Songs Of Innocence: A John Blake Mystery
By Richard Aleas
Hard Case Crime
http://www.hardcasecrime.com/
July 2007
ISBN #978-0-8439-5773
Paperback
256 Pages
$6.99
A noir tale full of misdirection, violence and guilt begins with the death of Dorothy Louise Burke. Her very angry mother wants John Blake to find out who killed her daughter. Detective work isn't what he does anymore and he isn't what she expected to find at the small memorial service. When her pleas for help are rebuffed her hostility grows.
"'What's wrong with you?" She didn't wait for an answer, which was just as well because I didn't have one to give her.'" (Page 19, Chapter 1)
John Blake doesn't have many answers. It has been three years since the events depicted in the novel "Little Girl Lost" and he escaped/drifted into the writing program at Columbia. Paired with Dorothy (whom everyone else but Mom called Dorrie) for an assignment, the kindred souls full of pain and guilt bonded. A romance began and a pact was made only to be broken. With her death, an angry and driven John Blake begins both a public and a private hunt for answers.

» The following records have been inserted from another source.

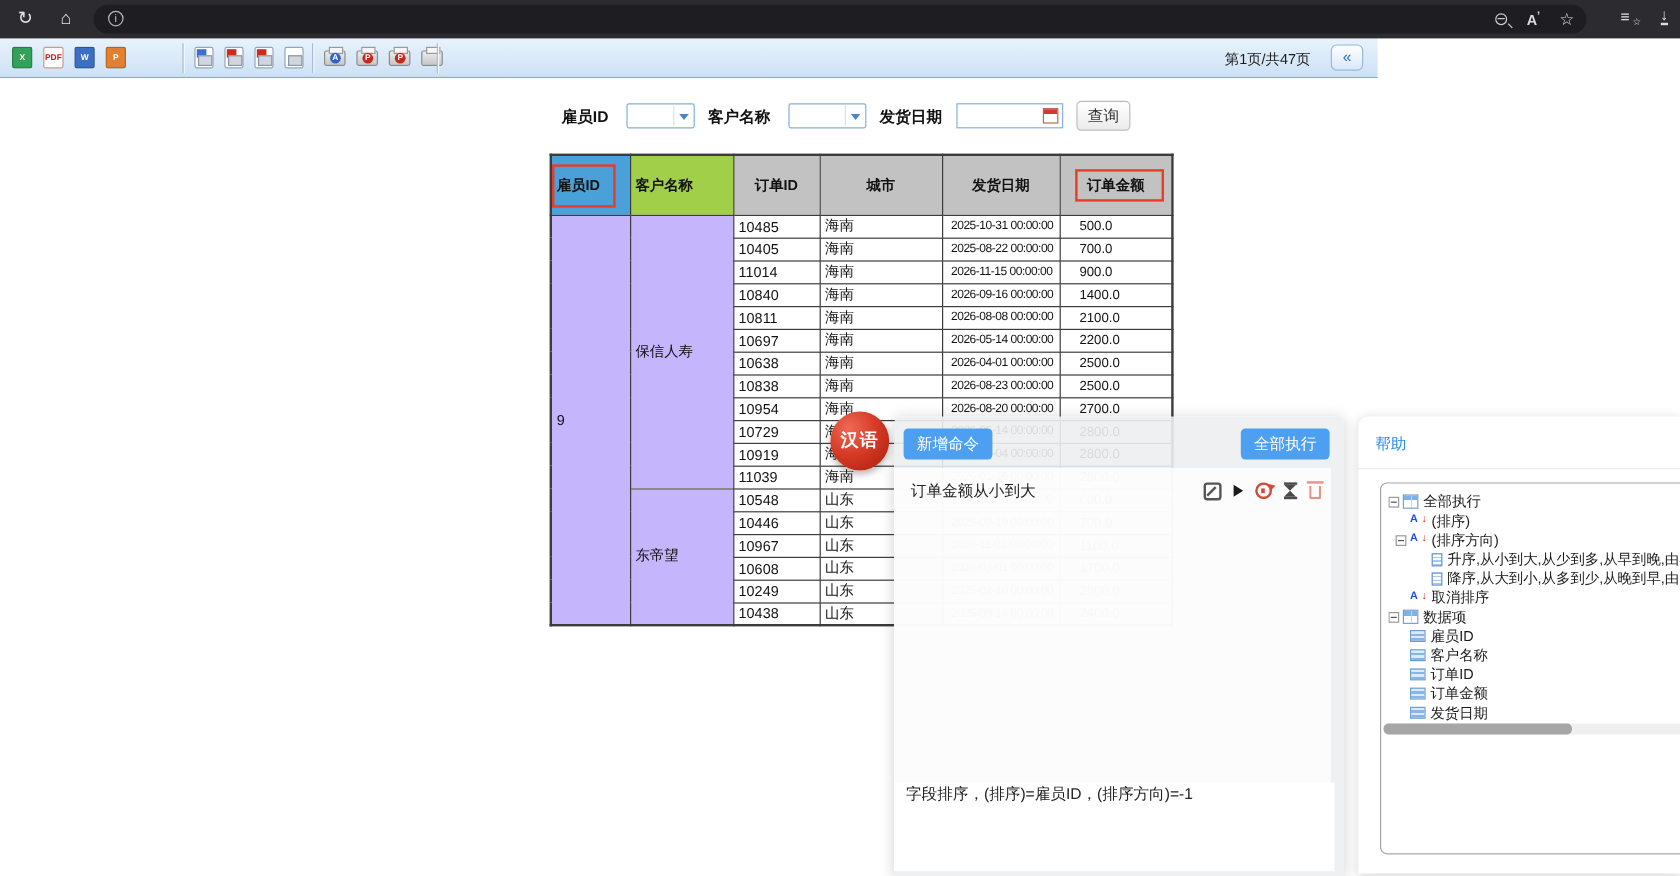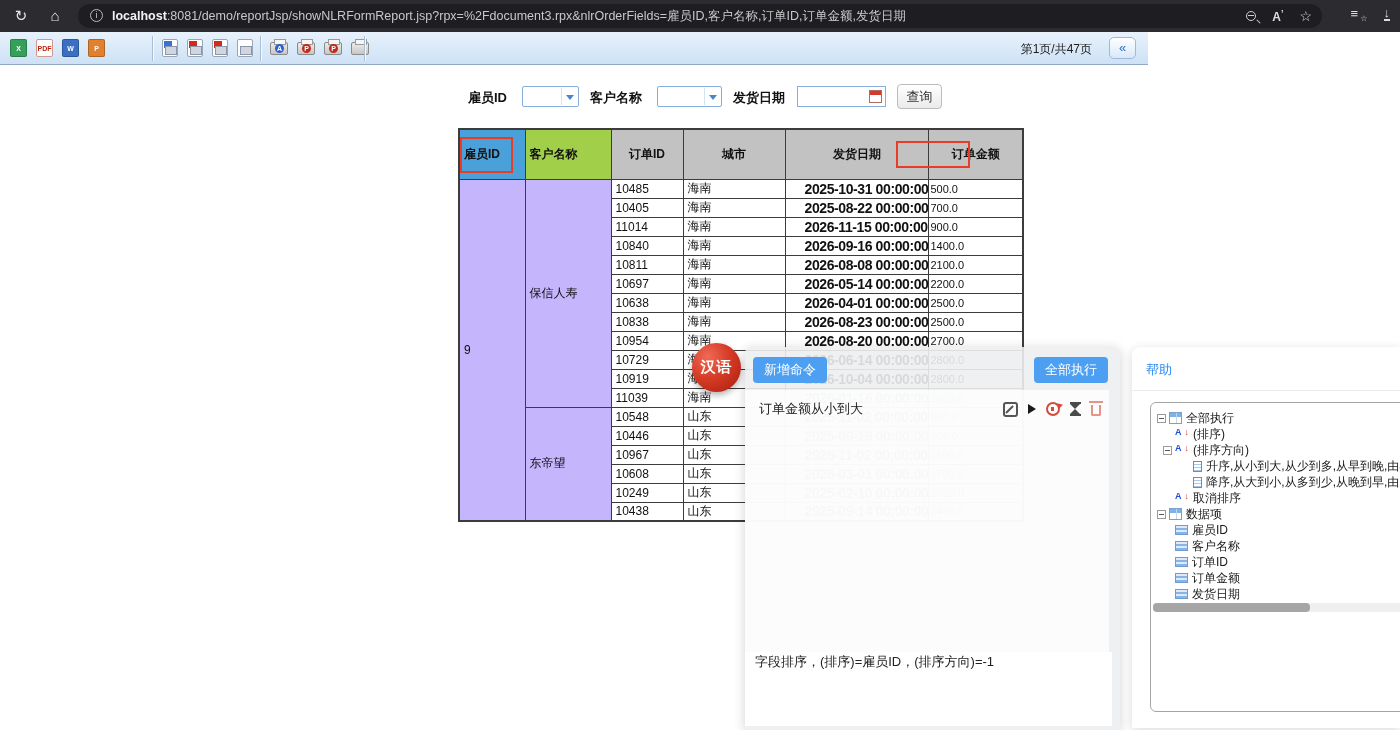--- a/index.html
+++ b/index.html
@@ -78,22 +78,22 @@
   
   .rpt { position:absolute; left:458px; top:128px; z-index:1; }
   .rpt table { border-collapse:collapse; table-layout:fixed; border:2px solid #3c3c3c; }
   .rpt th, .rpt td { border:1px solid #3c3c3c; overflow:hidden; }
   .rpt th { height:50px; font-size:12px; font-weight:bold; color:#111; }
   .th0 { background:#4aa0d8; text-align:left; padding-left:4px; }
   .th1 { background:#a2cf4a; text-align:left; padding-left:4px; }
   .th2,.th3,.th4,.th5 { background:#c2c2c2; text-align:center; }
   .rpt td { height:19px; font-size:12px; color:#111; padding:0 0 0 4px; text-align:left; white-space:nowrap; }
   .cell-emp, .cell-cust { vertical-align:middle; padding-left:3px; background:#c4b5fd; }
-  td.c2 { font-size:14px; letter-spacing:-0.4px; padding-left:19px;font-weight:bold; }
-  td.c3 { font-size:11px; padding-left:1px; }
+  td.c2 { font-size:10px; letter-spacing:-0.4px; padding-left:7px; }
+  td.c3 { font-size:11px; padding-left:16px; }
   .red-box { position:absolute; border:2px solid #e83b28; z-index:5; }
   .red1 { left:2px; top:9px; width:53px; height:36px; }
   .red2 { left:438px; top:13px; width:74px; height:27px; }
 
   
   .lang-badge { position:absolute; left:692px; top:343px; width:49px; height:49px; border-radius:50%;
                 background:radial-gradient(circle at 32% 28%, #ef6a55 0%, #d63b26 45%, #a91d0d 100%);
                 color:#fff; font-size:15px; font-weight:bold; letter-spacing:1px;
                 display:flex; align-items:center; justify-content:center;
                 box-shadow:0 3px 6px rgba(0,0,0,.3); z-index:30; }
@@ -150,21 +150,20 @@
 </head>
 <body>
 
 <div class="screen">
 
   <div class="browser-bar">
     <span class="nav-ic reload">↻</span>
     <span class="nav-ic home">⌂</span>
     <div class="addr">
       <span class="info-i">i</span>
-      <span class="url"><span class="host">localhost</span><span class="rest">:8081/demo/reportJsp/showNLRFormReport.jsp?rpx=%2Fdocument3.rpx&amp;nlrOrderFields=雇员ID,客户名称,订单ID,订单金额,发货日期</span></span>
       <span class="pill-icons">
         <span class="lens"></span>
         <span class="textsize">A</span>
         <span class="star">☆</span>
       </span>
     </div>
     <span class="bar-right">
       <span class="coll"></span>
       <span class="dl">↓</span>
     </span>

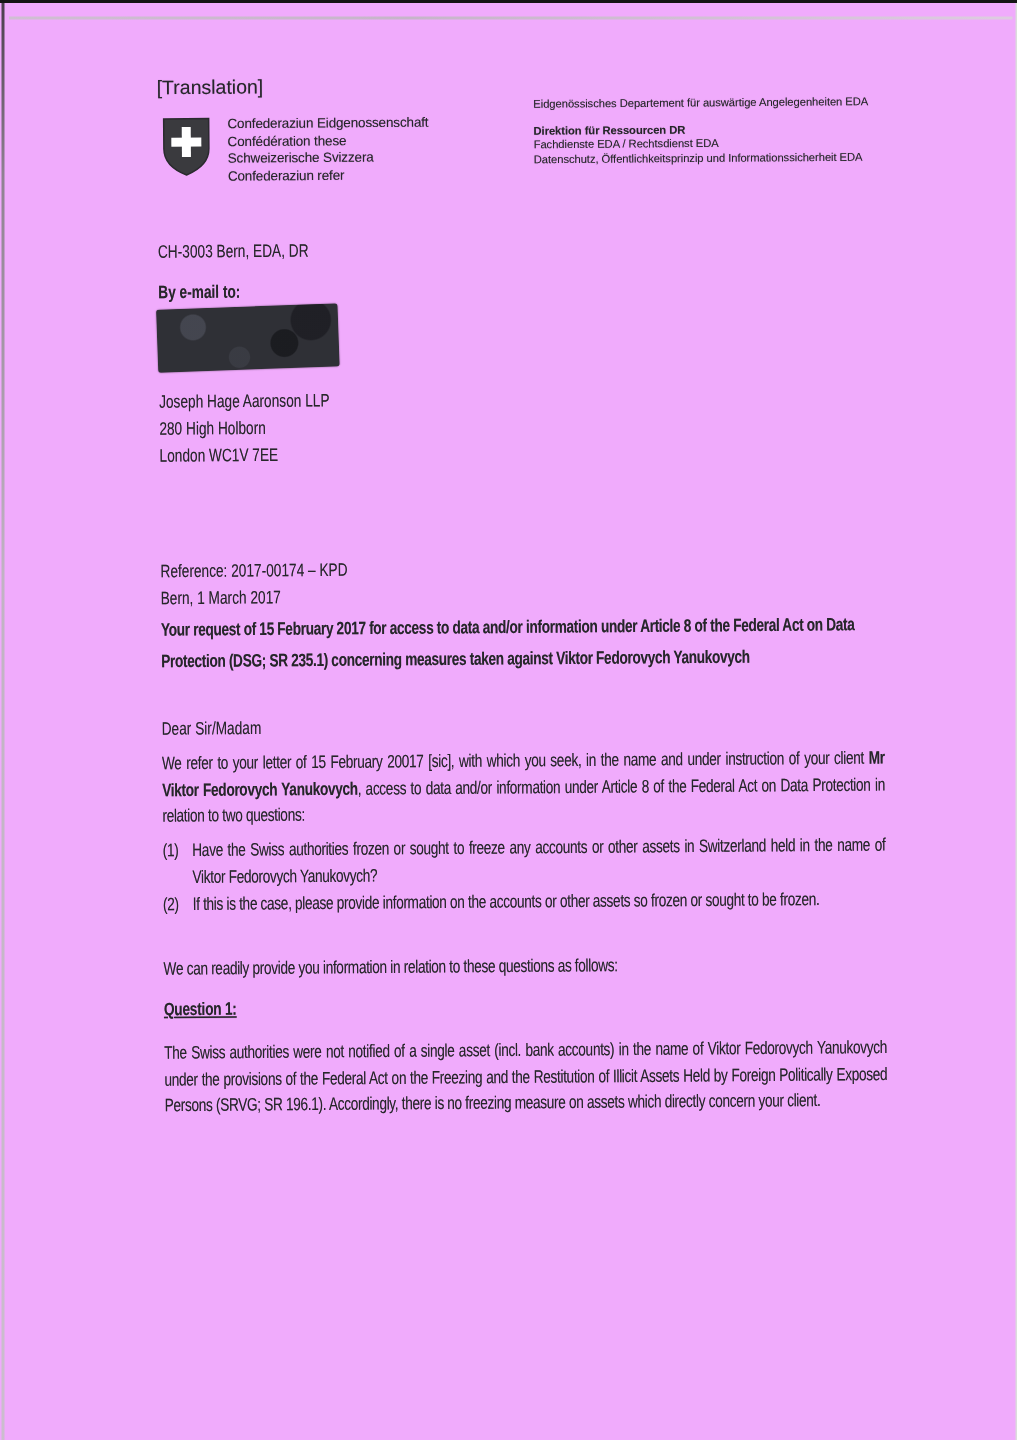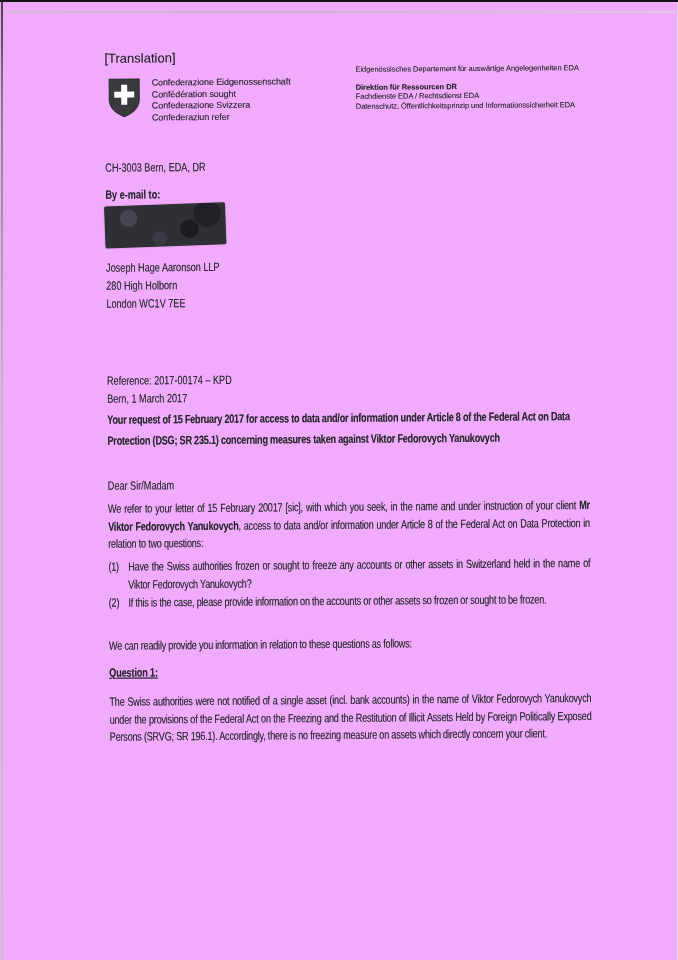--- a/index.html
+++ b/index.html
@@ -80,23 +80,23 @@
 
     <div class="abs translation soft">[Translation]</div>
 
     <div class="abs logo-block">
       <svg class="shield" viewBox="0 0 33 40" xmlns="http://www.w3.org/2000/svg">
         <path d="M1.5,1.5 h30 v20 c0,11 -10,15.5 -15,17.5 c-5,-2 -15,-6.5 -15,-17.5 z" fill="#3a3a3e" stroke="#2a2a2e" stroke-width="1"></path>
         <rect x="13.5" y="7" width="6" height="20" fill="#ffffff"></rect>
         <rect x="6.5" y="14" width="20" height="6" fill="#ffffff"></rect>
       </svg>
       <div class="logo-text soft">
-        <div>Confederazione Eidgenossenschaft</div>
-        <div>Confédération sought</div>
-        <div>Confederazione Svizzera</div>
+        <div>Confederaziun Eidgenossenschaft</div>
+        <div>Confédération these</div>
+        <div>Schweizerische Svizzera</div>
         <div>Confederaziun refer</div>
       </div>
     </div>
 
     <div class="abs hdr-right soft">
       <div class="dept">Eidgenössisches Departement für auswärtige Angelegenheiten EDA</div>
       <div class="bold">Direktion für Ressourcen DR</div>
       <div>Fachdienste EDA / Rechtsdienst EDA</div>
       <div>Datenschutz, Öffentlichkeitsprinzip und Informationssicherheit EDA</div>
     </div>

What follows is a dark rich tale full of violence, vengeance and urban justice where nothing and no one is what they appear. In one reading, events of the first book were a long prelude that put John Blake right here at this time to not only deal with the present but to answer for the past. Justice can take a long time and it has been years. In another reading, John is just a domino, one of many in a long complex trail that forms a never ending line, tickled by the fickle finger of God.
However you interpret the book, there is no question that this is a powerfully good read as well as a disturbing one. Relentless in its pacing as it build steadily towards a conclusion that is both a surprise and inevitable this is a read that hooks the reader from the opening line,
"I was a private investigator once. But then we've all been things we aren't anymore." (Page 15, Chapter 1)
This sums up the entire novel in a sense where everything is two sides of the same coin. This novel is well worth your investment as is the first novel "Little Girl Lost."
Obviously, the novels should be read in order.